[Exercise data Boundary: Start]

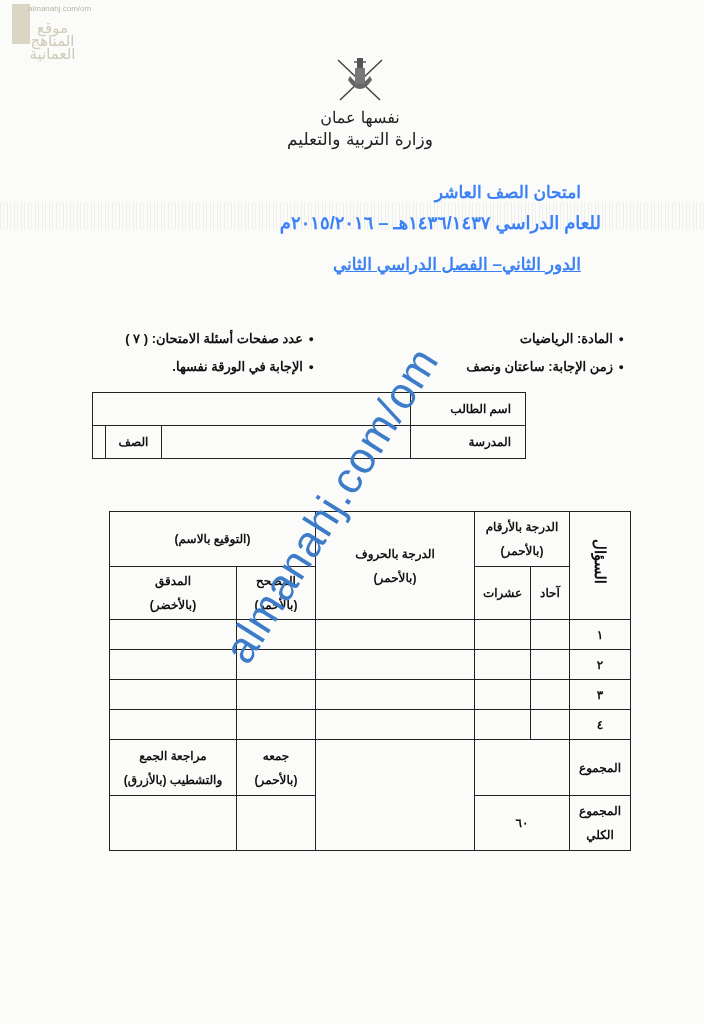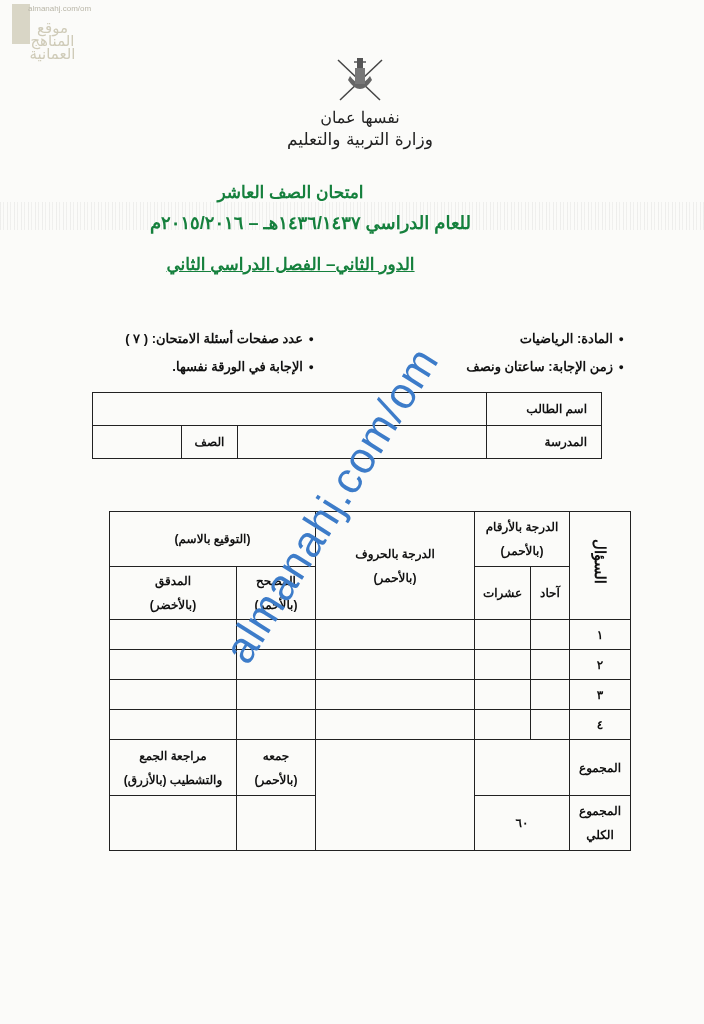--- a/index.html
+++ b/index.html
@@ -23,7 +23,7 @@
   .noise { left:0; top:202px; width:704px; height:28px;
     background: repeating-linear-gradient(90deg, rgba(120,120,120,0.10) 0 1px, transparent 1px 3px, rgba(90,90,90,0.07) 3px 4px, transparent 4px 7px);
   }
-  .title { left:0; width:581px; text-align:center; direction:rtl; font-family:"Liberation Sans", sans-serif; font-weight:bold; color:#15803d; }
+  .title { left:0; width:581px; text-align:right; direction:rtl; font-family:"Liberation Sans", sans-serif; font-weight:bold; color:#3b82f6; }
   .t1 { top:182px; font-size:17px; }
   .t2 { top:212px; font-size:18px; left:20px; }
   .t3 { top:254px; font-size:17px;text-decoration:underline; }

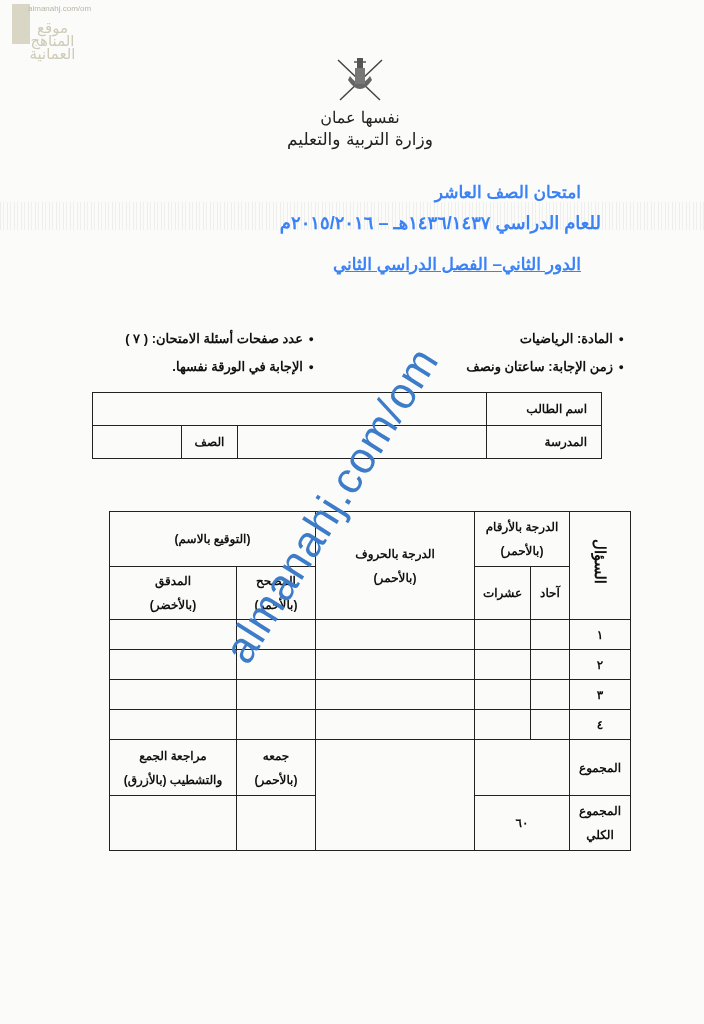--- a/index.html
+++ b/index.html
@@ -31,7 +31,7 @@
   .bullet::before { content:"\25CF"; font-size:9px; margin-left:2px; vertical-align:1px; }
   table { border-collapse:collapse; direction:rtl; font-family:"Liberation Sans", sans-serif; }
   td { border:1px solid #222; padding:0; text-align:center; vertical-align:middle; font-size:12px; font-weight:bold; color:#111; }
-  .student { left:92px; top:392px; width:510px; }
+  .student { left:92px; top:392px; width:434px; }
   .student td { height:32px; }
   .student .lbl { text-align:right; padding-right:14px; }
   .grades { left:109px; top:511px; width:522px; }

[Exercise data Boundary: End]

> Work to complete: Output an exact copy of the lines from the one holding "-31,7 +31,7 @@" to the last line of the data, inclusive, and nothing beyond that range.

> Reply:
@@ -31,7 +31,7 @@
   .bullet::before { content:"\25CF"; font-size:9px; margin-left:2px; vertical-align:1px; }
   table { border-collapse:collapse; direction:rtl; font-family:"Liberation Sans", sans-serif; }
   td { border:1px solid #222; padding:0; text-align:center; vertical-align:middle; font-size:12px; font-weight:bold; color:#111; }
-  .student { left:92px; top:392px; width:510px; }
+  .student { left:92px; top:392px; width:434px; }
   .student td { height:32px; }
   .student .lbl { text-align:right; padding-right:14px; }
   .grades { left:109px; top:511px; width:522px; }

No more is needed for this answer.